Introduction to texor

tools for converting LaTeX source files into RJ-web-articles

Introduction

texor is a proposed package that can help in converting old LaTeX based documents, research papers to HTML through intermediate conversions. This is particularly a problem for R Research papers where HTML export was not available and hence modern compatibility to export a HTML file was missed out. To bring these documents online HTML based webpages are a much better alternative as opposed to PDFs and to solve the lack of web versions texor will provide a mechanism.

Conversion Workflow:

Stage 0 : preparing to convert

In this stage, we will check the basics like using correct path, normalizing the path,extracting the file_name/ wrapper_name etc..

# normalizing path using xfun package
dir <- xfun::normalize_path(dir)

# getting wrapper file name
wrapper_file <- texor::get_wrapper_type(dir)

# getting the main LaTeX file name
file_name <- texor::get_texfile_name(dir)

Stage 1 : Copying/Removing Style files

Pandoc does not need, all of the style files as it is not trying to compile, but rather convert. Hence, to workaround certain limitations, we have to remove the RJournal.sty file and include a new style file which redefines certain commands.

# This function will remove RJournal.sty file,
# Copy the Metafix.sty file and link it in wrapper.
texor::include_style_file(dir)

Stage 2 : Handling Bibliographies

As we do not desire the embedded bibliography to be included as a div element in the article itself, we need to convert it to Bibtex format.

For removing the bibliography div elements from the article we use a Lua filter later on.

For converting the embedded bibliography we use rebib package. By default I have set up the bibliography aggregation function, which will logically create/update the bibtex file and include it in the article_tex_file as well (if not linked).

# bibliography aggregation when both bibtex and embedded bibliography available,
# Using Bibtex file for bibliography if no embedded bibliography available,
# Create a new bibtex file using the embedded bibliography in the document.
rebib::aggregate_bibliography(dir)

Stage 3 : Handing Figures

Texor package creates a yaml report about the figure environments, including tikz, algorithm2e images. There is also a logical function which uses pandoc’s Image data for converting PDF images to PNG.

data <- texor::handle_figures(dir, file_name)

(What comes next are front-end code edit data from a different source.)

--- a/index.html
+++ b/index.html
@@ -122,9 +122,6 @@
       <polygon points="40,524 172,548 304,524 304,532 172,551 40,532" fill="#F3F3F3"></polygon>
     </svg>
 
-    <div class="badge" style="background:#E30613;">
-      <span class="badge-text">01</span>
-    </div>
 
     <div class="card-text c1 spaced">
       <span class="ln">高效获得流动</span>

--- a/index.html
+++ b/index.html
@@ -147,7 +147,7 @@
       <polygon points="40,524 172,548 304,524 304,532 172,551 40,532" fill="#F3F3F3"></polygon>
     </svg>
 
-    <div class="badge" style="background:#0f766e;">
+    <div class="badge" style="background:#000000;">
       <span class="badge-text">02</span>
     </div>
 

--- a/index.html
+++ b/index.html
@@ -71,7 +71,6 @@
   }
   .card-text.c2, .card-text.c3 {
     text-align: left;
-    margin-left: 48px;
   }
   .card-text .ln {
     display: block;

Stage 4 : Patching Environments

Pandoc does not support certain environments, like:
in figures : figure*, algorithmic, algorithm. in table : table*.
in code : example, example*, Sin, Sout, Scode, Sinput, Soutput, smallverbatim, boxedverbatim.

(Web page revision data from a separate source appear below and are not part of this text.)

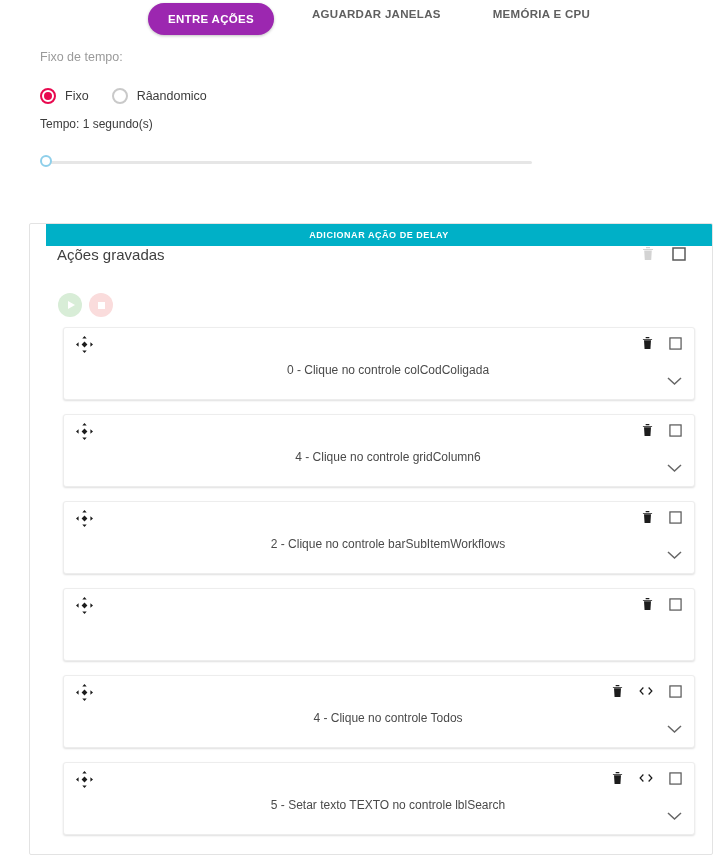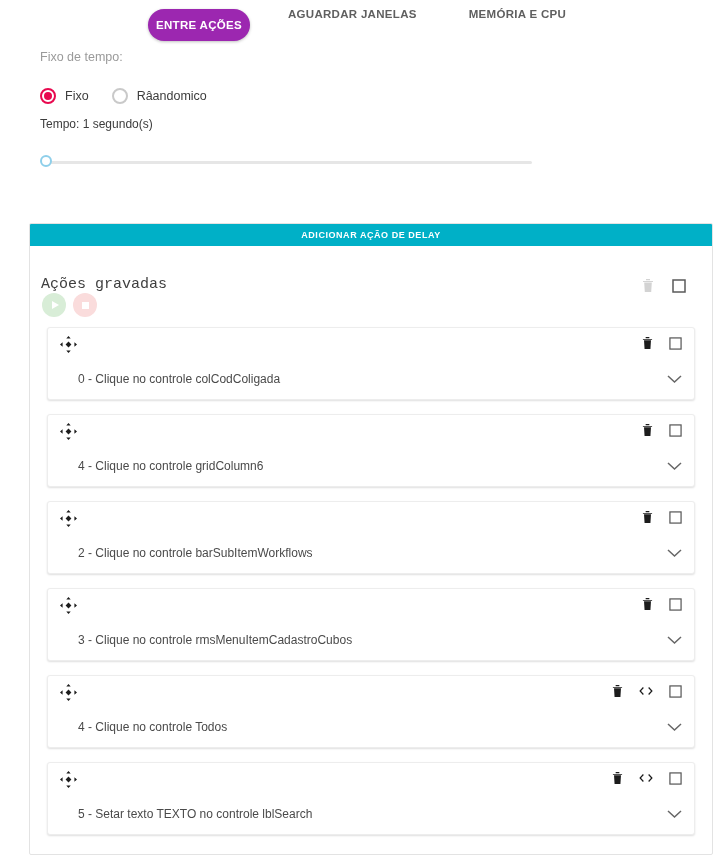--- a/index.html
+++ b/index.html
@@ -25,8 +25,8 @@
   }
   .tab.active {
     background: #9c27b0; color: #ffffff;
-    border-radius: 22px; padding: 10px 8px;
-    margin-top: 9px; margin-left: 5px;
+    border-radius: 22px; padding: 10px 20px;
+    margin-top: 3px; margin-left: 5px;
     box-shadow: 0 1px 3px rgba(0,0,0,.25);
   }
   .tab-spacer { width: 143px; }

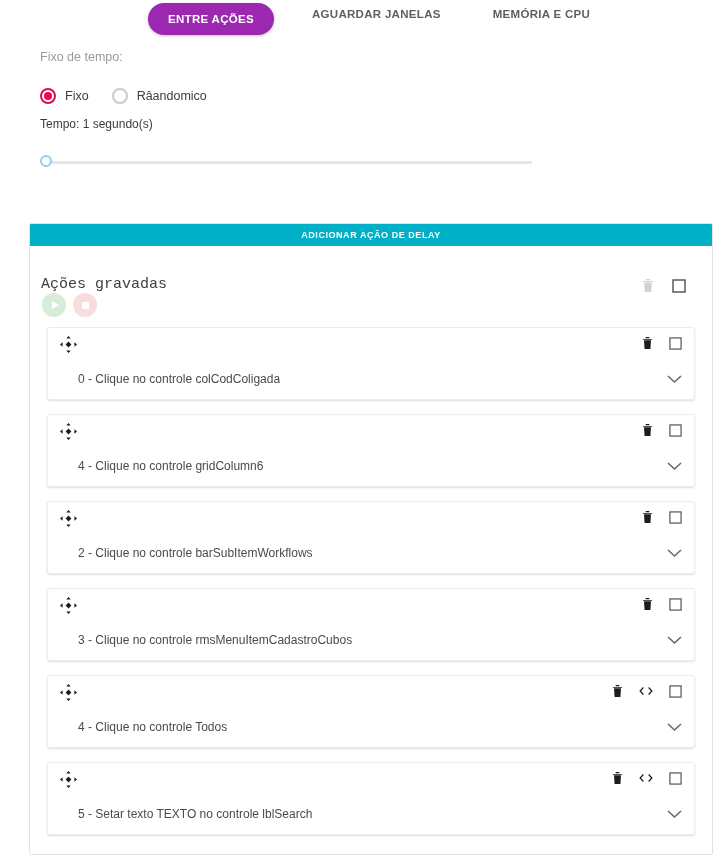--- a/index.html
+++ b/index.html
@@ -66,7 +66,7 @@
     position: absolute; left: 29px; top: 223px;
     width: 684px; height: 632px;
     background: #ffffff; border: 1px solid #e3e3e3;
-    border-radius: 2px; overflow: hidden;
+    border-radius: 2px; overflow: hidden; padding-left: 16px;
   }
   .delay-bar {
     height: 22px; background: #00b0c7; color: #fff;

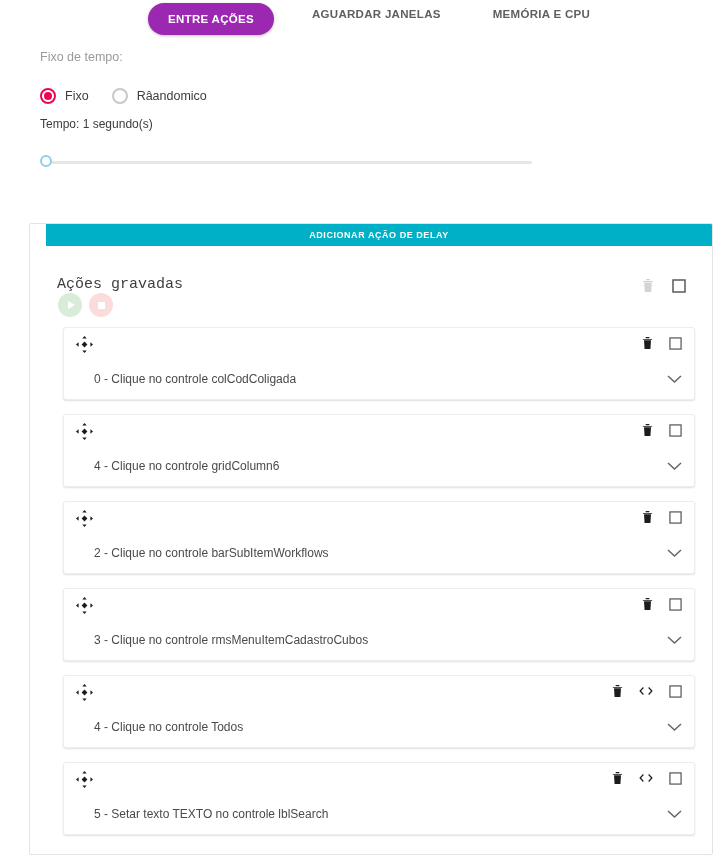--- a/index.html
+++ b/index.html
@@ -75,9 +75,8 @@
     text-transform: uppercase; cursor: pointer;
   }
   .panel-head {
-    height: 47px; display: flex; align-items: flex-end;
+    height: 47px; display: flex; align-items: flex-start;
     padding: 0 26px 0 11px;
-    font-family: Liberation Mono, monospace;
   }
   .panel-title { font-size: 15px; color: #3f3f3f; flex: 1; }
   .head-icons { display: flex; align-items: center; gap: 18px; }

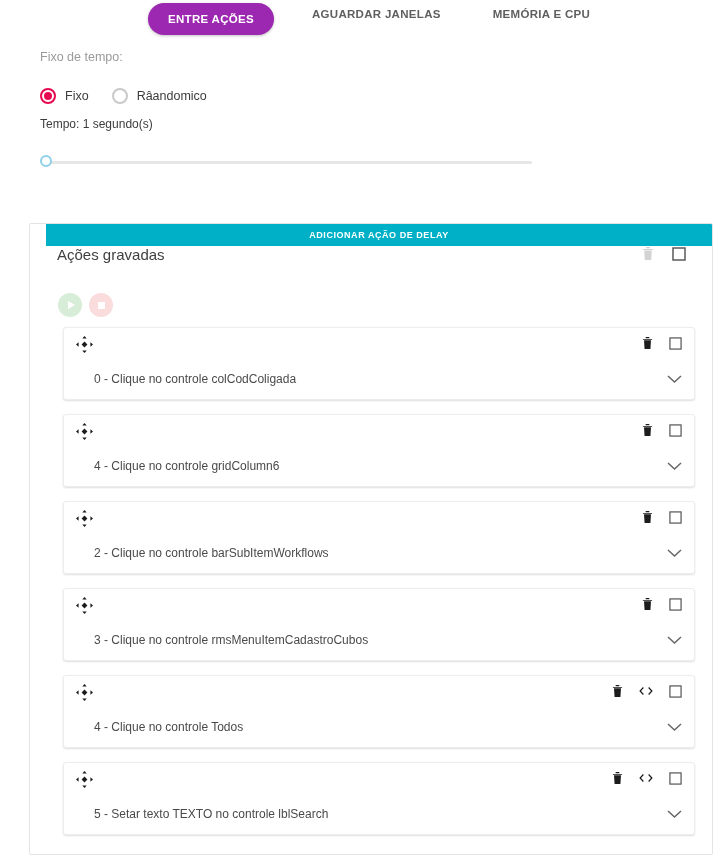--- a/index.html
+++ b/index.html
@@ -107,7 +107,7 @@
   .card-top-icons { margin-left: auto; display: flex; align-items: center; gap: 16px; }
   .card-bottom {
     display: flex; align-items: center;
-    position: absolute; left: 12px; right: 12px; bottom: 13px;
+    position: absolute; left: 12px; right: 12px; bottom: 13px; flex-direction: column;
   }
   .card-text { font-size: 12px; color: #4a4a4a; padding-left: 18px; }
   .chevron { margin-left: auto; cursor: pointer; line-height: 0; }

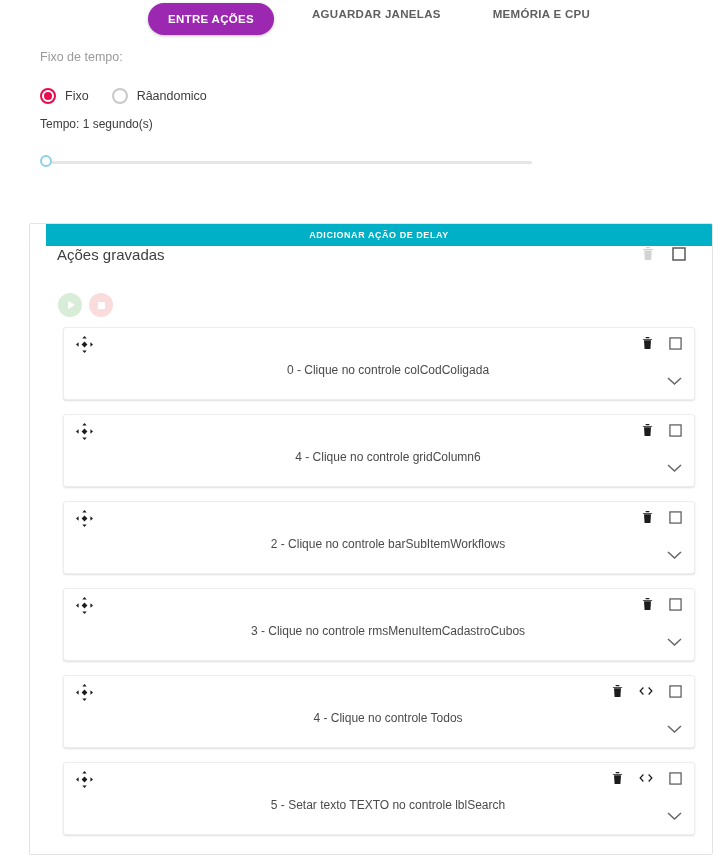--- a/index.html
+++ b/index.html
@@ -285,14 +285,6 @@
           </span>
         </div>
       </div>
-      <div class="card-bottom">
-        <span class="card-text">3 - Clique no controle rmsMenuItemCadastroCubos</span>
-        <span class="chevron ico">
-          <svg width="15" height="9" viewBox="0 0 15 9" fill="none" stroke="#666" stroke-width="1.5">
-            <path d="M1 1l6.5 6L14 1"></path>
-          </svg>
-        </span>
-      </div>
     </div>
 
     <div class="card">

Here, texor will use the stream editor to patch these environments to the default types figure,table and verbatim.

There is also a function to patch equations (especially eqnarray environment).

texor::patch_code_env(dir)
texor::patch_table_env(dir)
texor::patch_figure_env(dir)
texor::patch_equations(dir)

Stage 5 : Converting the LaTeX document to Markdown

Here we will convert the document to Markdown, with a lot of Lua filters modifying the document.

pre_conversion statistics will read through the article and find statistical elements like figure, table, code blocks, citations etc.

meta <- texor::pre_conversion_statistics(dir)
texor::convert_to_markdown(dir)

Stage 6 : Copying over dependency files

This function will copy the files such as figures of all kinds, bibtex file, pdfs etc. to the /web folder.

texor::copy_other_files(dir)

Stage 7 : Converting the Markdown to Rmarkdown

In this stage we convert the markdown to Rmarkdown by reading and adding metadata information like ctv,CRANpkgs,BIOpkgs,slug,author metadata, title, abstract,etc..

We also add important parameters for rjtools::rjournal_web_article like:

  1. self_contained = TRUE
  2. toc = FALSE
  3. legacy_pdf = TRUE
  4. web_only = TRUE
  5. mathjax = “https://cdn.jsdelivr.net/npm/mathjax@3/es5/tex-chtml-full.js
texor::generate_rmd(dir)

Stage 8 : Creating RJ-web-article from the Rmarkdown file

texor::produce_html(dir)

Note on Dependencies

This package is involved with solving conversion problems on multiple fronts, thus has to rely on multiple software tools. A list with reasoning is included here:

  1. Pandoc (min: V3.1) 1 : To convert the basic LaTeX to rmarkdown.
  2. poppler pdfutils : To convert embedded PDF to PNG.
  3. LaTeX/TinyTex2 : For Tikz and PDF article generation.
  4. rebib : For bibliography conversions/aggregations.
  5. rjtools : For the rjournal_web_article template.
  6. stringr : for string manipulation functions.
  7. Lua filters 3 4 : Filters for manipulation of ingested files.

  1. included in Rstudio↩︎

  2. read more here↩︎

  3. Filters are included in texor package↩︎

  4. Filters as standalone are also available at this github repo↩︎